Karenanya, keterampilan petani perlu ditingkatkan. Sebab, saat ini dominasi pendapatan petani kebun sawit berasal dari tandon buah segar (TBS). Upaya tersebut menuai hasil positif jika dibandingkan tahun 2015 silam.

"Karena itu, petani sebagai ujung tombak, kemampuan bertani kemudian melaksanakan perkebunannya perlu ditingkatkan dan belanja program di bidang pendidikan pelatihan bahkan vokasi untuk petani terus ditingkatkan," katanya.

Sunari menambahkan, kualitas benih yang tidak baik juga menjadi persoalan yang perlu diperhatikan. Karena itu, dia mendorong agar penggunaan benih yang bersertifikasi SNI dengan 97,5 persen tenera.

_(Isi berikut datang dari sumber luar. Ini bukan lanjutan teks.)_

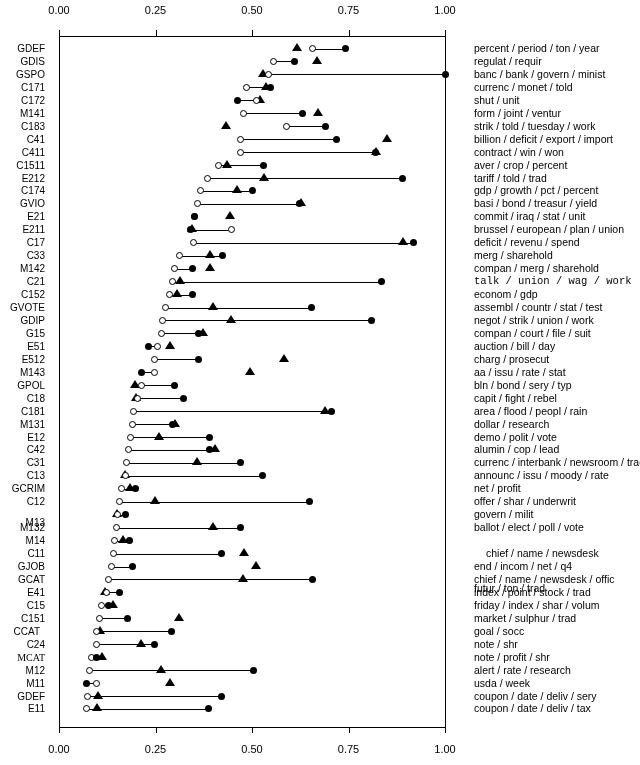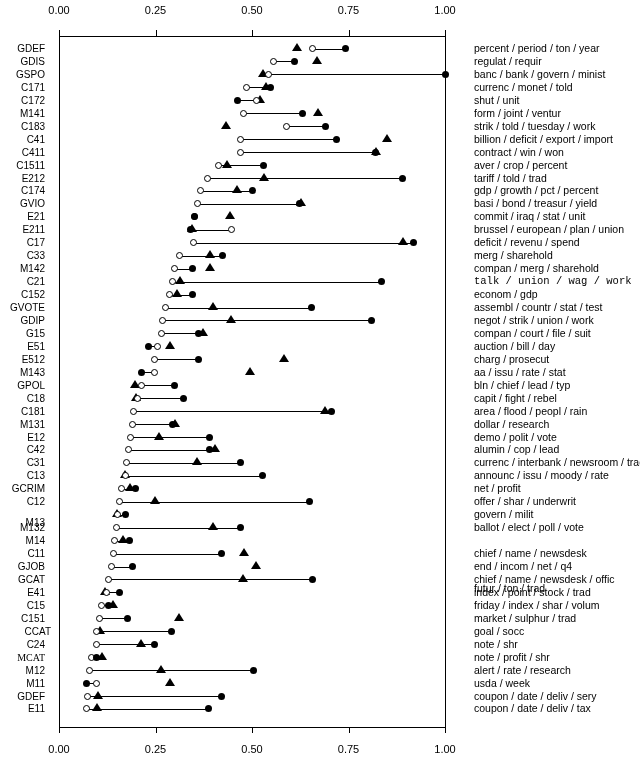--- a/index.html
+++ b/index.html
@@ -387,7 +387,7 @@
       <div class="desc-label" style="top: 340.85px;">auction / bill / day</div>
       <div class="desc-label" style="top: 353.8px; text-align: right;">charg / prosecut</div>
       <div class="desc-label" style="top: 366.75px;">aa / issu / rate / stat</div>
-      <div class="desc-label" style="top: 379.7px;">bln / chief / lead / typ</div>
+      <div class="desc-label" style="top: 379.7px;">bln / bond / sery / typ</div>
       <div class="desc-label" style="top: 392.65px;">capit / fight / rebel</div>
       <div class="desc-label" style="top: 405.6px;">area / flood / peopl / rain</div>
       <div class="desc-label" style="top: 418.55px;">dollar / research</div>

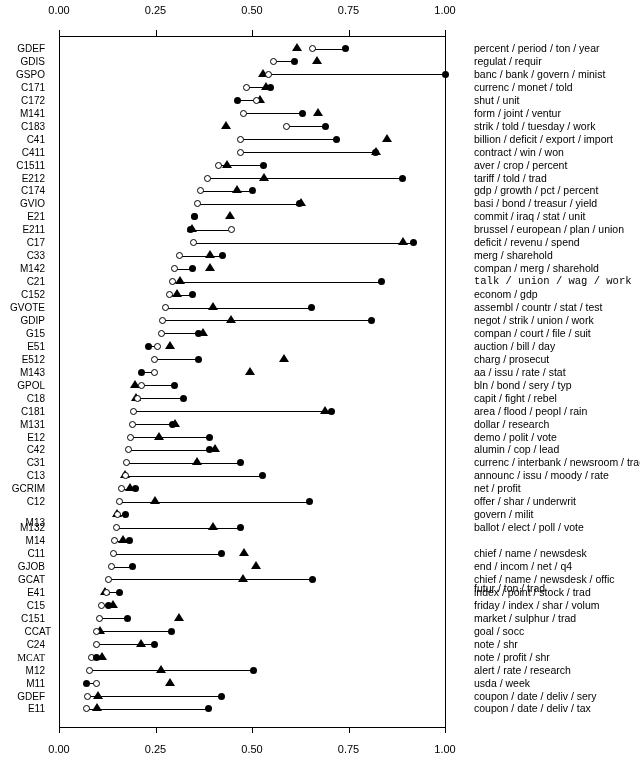--- a/index.html
+++ b/index.html
@@ -400,7 +400,7 @@
       <div class="desc-label" style="top: 509.2px;">govern / milit</div>
       <div class="desc-label" style="top: 522.15px;">ballot / elect / poll / vote</div>
       <div class="desc-label" style="top: 567px; margin-top: 16px;">futur / ton / trad</div>
-      <div class="desc-label" style="top: 548.05px;">chief / name / newsdesk</div>
+      <div class="desc-label" style="top: 548.05px; margin-left: 12px;">chief / name / newsdesk</div>
       <div class="desc-label" style="top: 561px;">end / incom / net / q4</div>
       <div class="desc-label" style="top: 573.95px;">chief / name / newsdesk / offic</div>
       <div class="desc-label" style="top: 586.9px;">index / point / stock / trad</div>

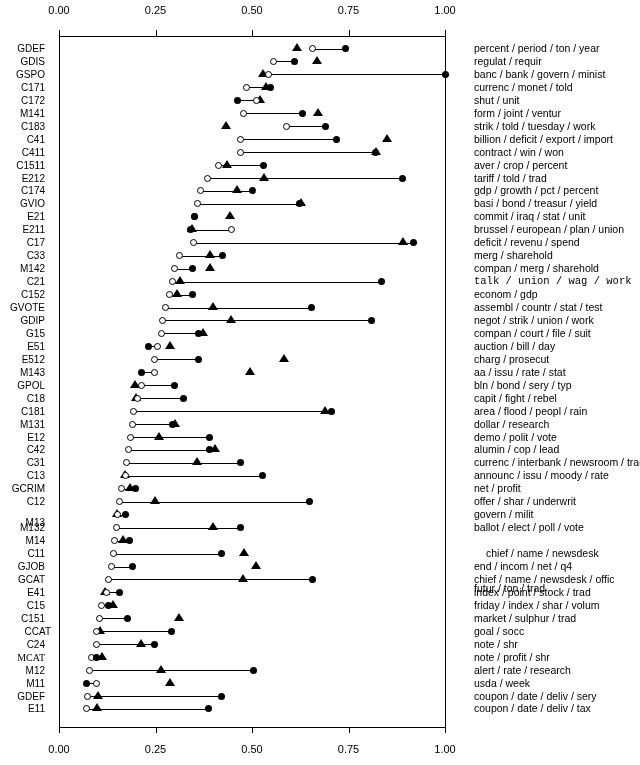--- a/index.html
+++ b/index.html
@@ -143,7 +143,7 @@
       <div class="cat-label" style="top: 586.9px; right: 7px;">E41</div>
       <div class="cat-label" style="top: 599.85px; right: 7px;">C15</div>
       <div class="cat-label" style="top: 612.8px; right: 7px;">C151</div>
-      <div class="cat-label" style="top: 625.75px; right: 1px;">CCAT</div>
+      <div class="cat-label" style="top: 625.75px; right: 12px;">CCAT</div>
       <div class="cat-label" style="top: 638.7px; right: 7px;">C24</div>
       <div class="cat-label" style="top: 651.65px; right: 7px; font-family: Liberation Serif, serif;">MCAT</div>
       <div class="cat-label" style="top: 664.6px; right: 7px;">M12</div>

Dengan menggunakan benih yang baik, produksi TBS baik itu produksi dan rendemennya yang rendah dapat tingkatkan.

Selain itu, persoalan yang dinilainya strategis adalah masih kurangnya sarana dan prasarana yang mencakup aspek pengolahan, penyimpanan, dan transportasi. Sebab, hal tersebut terkait dengan sistem logistik nasional sehingga pihaknya terus mendorong upaya mitigasi biaya produksi yang tinggi yang disebabkan karena kurangnya sarana dan prasarana.

Termasuk, saat ini masih bertumpu pada penjualan CPO. Berdasarkan arahan Presiden Joko Widodo, perlu didorong agar hilirisasi dapat memberikan dampak lanjutan, baik dari sisi nilai tambah dan sisi penyerapan hasil produksi yang terus meningkat.

"Terakhir, masih adanya kampanye negatif baik dalam negeri dan luar negeri. Dominasi kita masih banyak diserang isu lingkungan, kesehatan, dan sosial-budaya," pungkasnya.